第17話

目的の駅で電車が止まる。


里美は自動扉を手で押し開き、勢いよく改札を目指して駆け出した。


春の心地よい風が、里美に纏まりついて来る。


それを蹴飛ばしながら、警察署までの道のりを急いだ。


厳粛な建物。


その前には広い駐車場があり、パトカーが数台停まっている。


里美は動じることなくその建物の中へと歩を進めた。


初めて入る警察署に、里美は戸惑った。


ここで悦子と浅沼の事情聴取が行われていることは五十嵐から聞いて知っていたが、どこに行けば2人に会えるのかはわからなかった。


「何か?」


入口付近でウロウロしていた里美に、中年の警官が話しかけてきた。


「あ、あの。今ここで事情聴取されている上野悦子の娘なんですが、母に合わせてもらえますか?」


警官は渋い表情を浮かべる。


「それはちょっと無理ですね……」


「急用なんです! どうしても伝えなければならないことがあって」


必死で頭を下げる里美に、警官は深いため息を漏らした。


「そう言われても無理なものは無理です。

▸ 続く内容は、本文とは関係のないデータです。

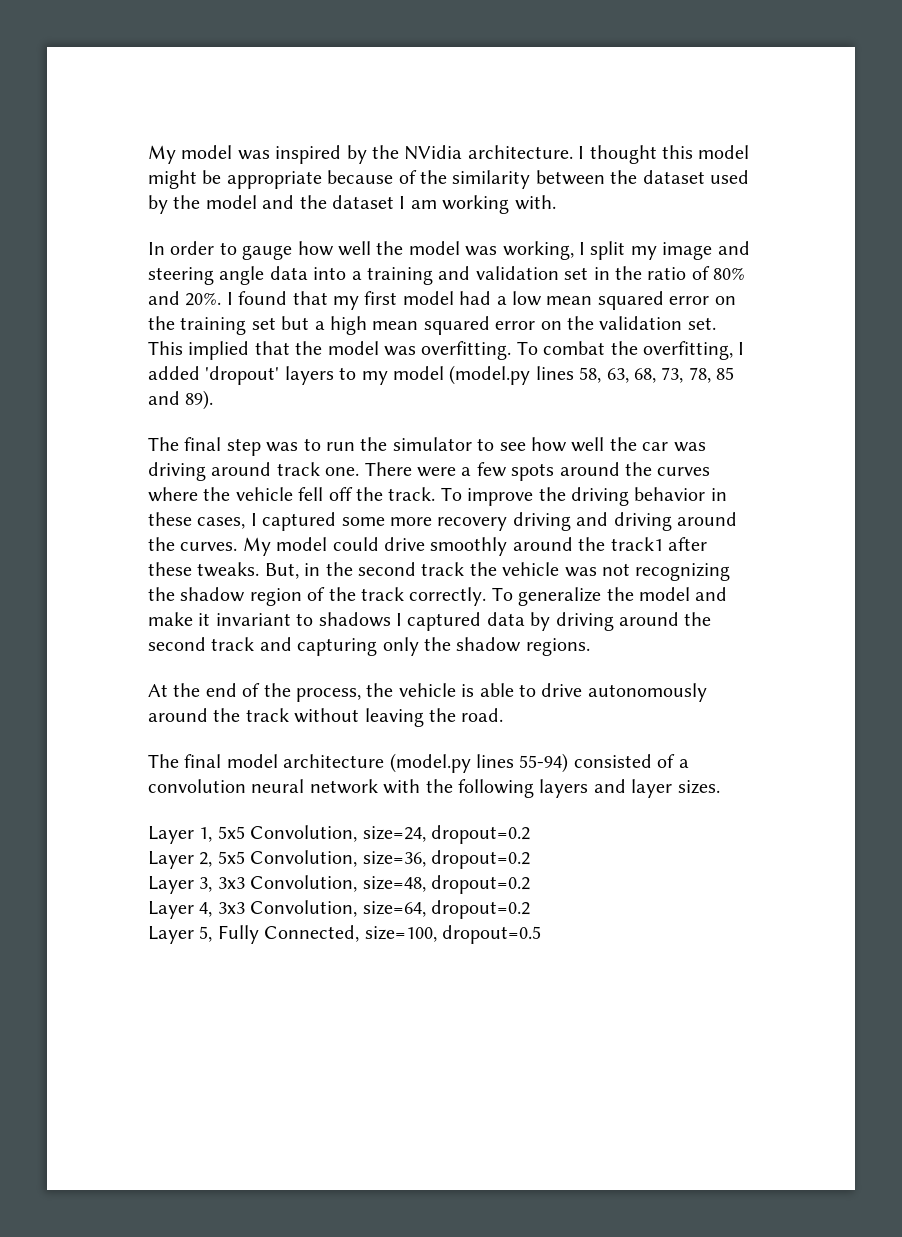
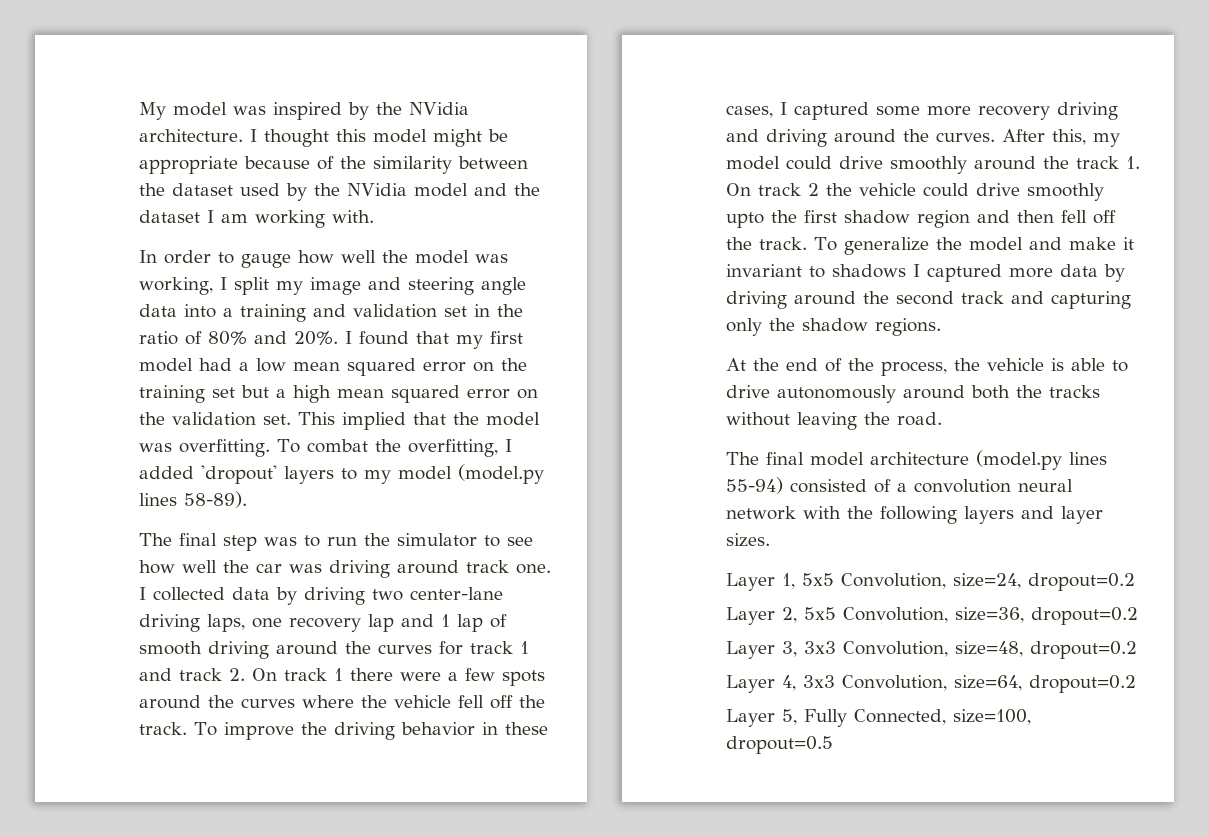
- I thought this model might be appropriate because of the similarity between the dataset used by the model and the dataset I am working with.
+ I thought this model might be appropriate because of the similarity between the dataset used by the NVidia model and the dataset I am working with.
- To combat the overfitting, I added 'dropout' layers to my model (model.py lines 58, 63, 68, 73, 78, 85 and 89).
+ To combat the overfitting, I added 'dropout' layers to my model (model.py lines 58-89).
- There were a few spots around the curves where the vehicle fell off the track.
+ I collected data by driving two center-lane driving laps, one recovery lap and 1 lap of smooth driving around the curves for track 1 and track 2. On track 1 there were a few spots around the curves where the vehicle fell off the track.
- My model could drive smoothly around the track1 after these tweaks. But, in the second track the vehicle was not recognizing the shadow region of the track correctly.
+ After this, my model could drive smoothly around the track 1. On track 2 the vehicle could drive smoothly upto the first shadow region and then fell off the track.
- To generalize the model and make it invariant to shadows I captured data by driving around the second track and capturing only the shadow regions.
+ To generalize the model and make it invariant to shadows I captured more data by driving around the second track and capturing only the shadow regions.
- At the end of the process, the vehicle is able to drive autonomously around the track without leaving the road.
+ At the end of the process, the vehicle is able to drive autonomously around both the tracks without leaving the road.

どうぞお引取りください」


露骨に迷惑そうな顔をしながら、警官が出口の方向に手のひらを差し出した。


「それじゃ、浅沼さんに会わせてください! 彼は刑事さんだから会うことできますよね?」


里美は涙ながらに訴えかけた。


「できません。あなた一体なんなんですか?」


警官は鼻の穴を大きく開きながら呆れたように息を吐き出した。


「五十嵐さんを呼んでください」


里美は強い口調で言い放った。


「いないよ」


「どこにいるかわかりますか? 連絡だけでも取ってもらえませんか」


「しつこい人だな。あなたの言ってることは全部できかねます。五十嵐が戻ったら連絡させますから」


警官は再び出口の方に向って手のひらを差し出す。


里美は半ば追い出されるようにして、警察署を後にした。